It’s not easy for retirees to convert their RRSP to a RRIF. Rather suddenly, someone who has spent his or her life gathering assets becomes a “decumulator,” and it’s a difficult transition. It’s made harder by critics in the financial industry and the media who continue to insist that mandatory RRIF withdrawals are putting seniors at risk of running out of money.
A little background is in order. Since William Bengen’s pioneering research in the 1990s, financial planners typically consider the sustainable withdrawal rate from a balanced retirement portfolio to be about 4%. The mandated RRIF withdrawal rates, however, begin at 7.48% in the year you turn 72, with that number rising to 9.27% by age 82 and topping out at 20% at age 94.
Noting that apparent discrepancy, one financial planner has declared that RRIF withdrawals result in “people digging into the capital at a much higher rate than would be prudent.” A popular retirement author goes further, arguing that “this means the average person in this age group will see most of their savings depleted before they die.”
This is nonsense. But chances are your clients are reading this stuff, and maybe even bringing it up at your periodic reviews, so it’s helpful to have your response prepared. Here are three arguments that will silence the critics.
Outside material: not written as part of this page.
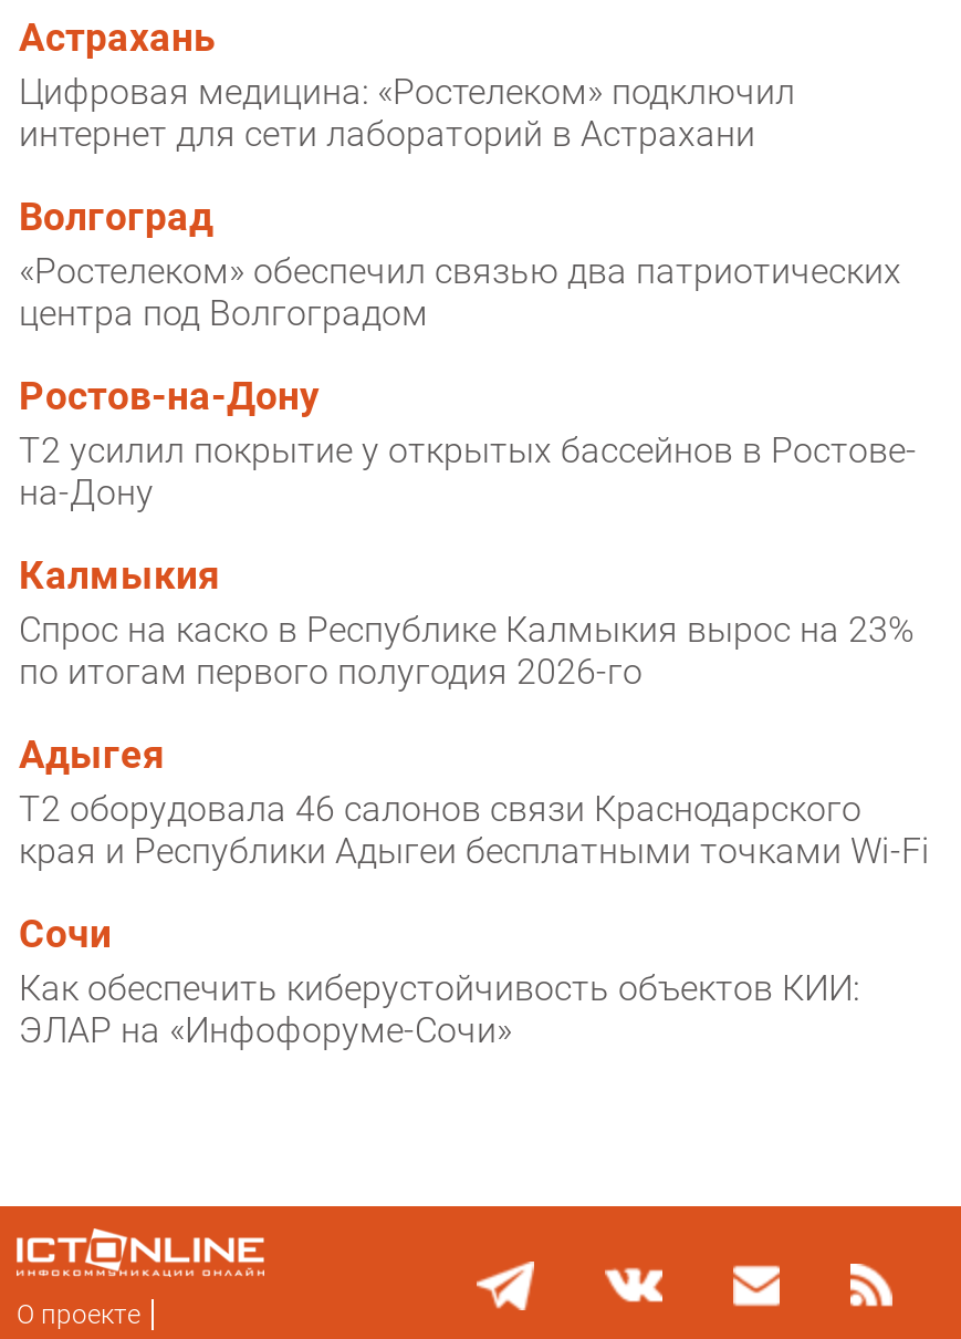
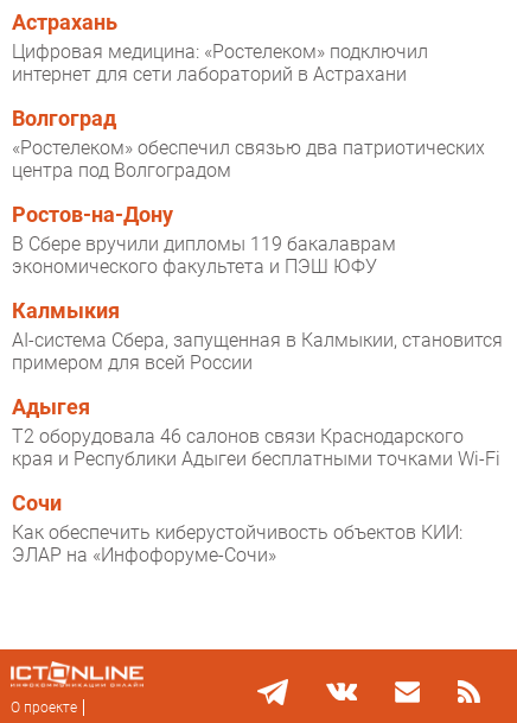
[19,430,917,514] T2 усилил покрытие у открытых бассейнов в Ростове- | на-Дону -> [12,233,396,278] В Сбере вручили дипломы 119 бакалаврам | экономического факультета и ПЭШ ЮФУ
[19,609,915,693] Спрос на каско в Республике Калмыкия вырос на 23% | по итогам первого полугодия 2026-го -> [12,329,503,374] AI-система Сбера, запущенная в Калмыкии, становится | примером для всей России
The starting point is different. Bengen’s 4% figure assumed a retirement portfolio should be expected to last a minimum of 30 years, with drawdowns beginning between the ages of 60 and 65. But mandatory RRIF withdrawals don’t begin until age 72, which means the portfolio benefits from an extra seven to 12 years of compounding before the first withdrawal. Assuming a return of 5.8%, a portfolio will double in 12 years.
And, of course, delaying withdrawals until 72 also means the portfolio needs to last a lot less than 30 years: Canadians who are 72 today have a life expectancy of 13 to 15 years.
The withdrawal rates are calculated differently. The RRIF withdrawal rate is based on the value of the portfolio on January 1 of the year in question, so it’s a moving target. However, Bengen’s 4% figure is anchored on the original value of the portfolio on the investor’s retirement date, before the drawdowns begin. It’s also adjusted for inflation every year.
This is hugely important, because if markets perform poorly in the early years of retirement, the dollar amount of the forced RRIF withdrawal goes down. But in Bengen’s model, the withdrawal amount goes up every year, even if the value of the portfolio plummets. RRIF investors can therefore take out less money when markets are down and more when they’re up: those following the 4% rule don’t have that luxury.
You don’t have to spend the RRIF withdrawals. Bengen’s withdrawal rate estimates what percentage of the portfolio retirees can afford to spend each year. But there’s no law requiring seniors to spend the money that comes out of their RRIF. Indeed, they don’t even have to sell the investments: they can simply move them in-kind to a non-registered account.
The RRIF regulations are there so the government can finally collect some of the tax that investors have been deferring for decades—and that’s entirely reasonable. RRSPs were created to encourage Canadians to save by offering an immediate tax refund and the ability to defer taxes on their investment growth until retirement, when rates are usually much lower. They were never intended to be lifelong tax-avoidance schemes.
It’s also worth reminding your clients that if they’re paying high taxes on RRIF withdrawals in their 70s and 80s, it’s because they’re alive and earning a lot of income. Most people would consider that the best possible retirement outcome.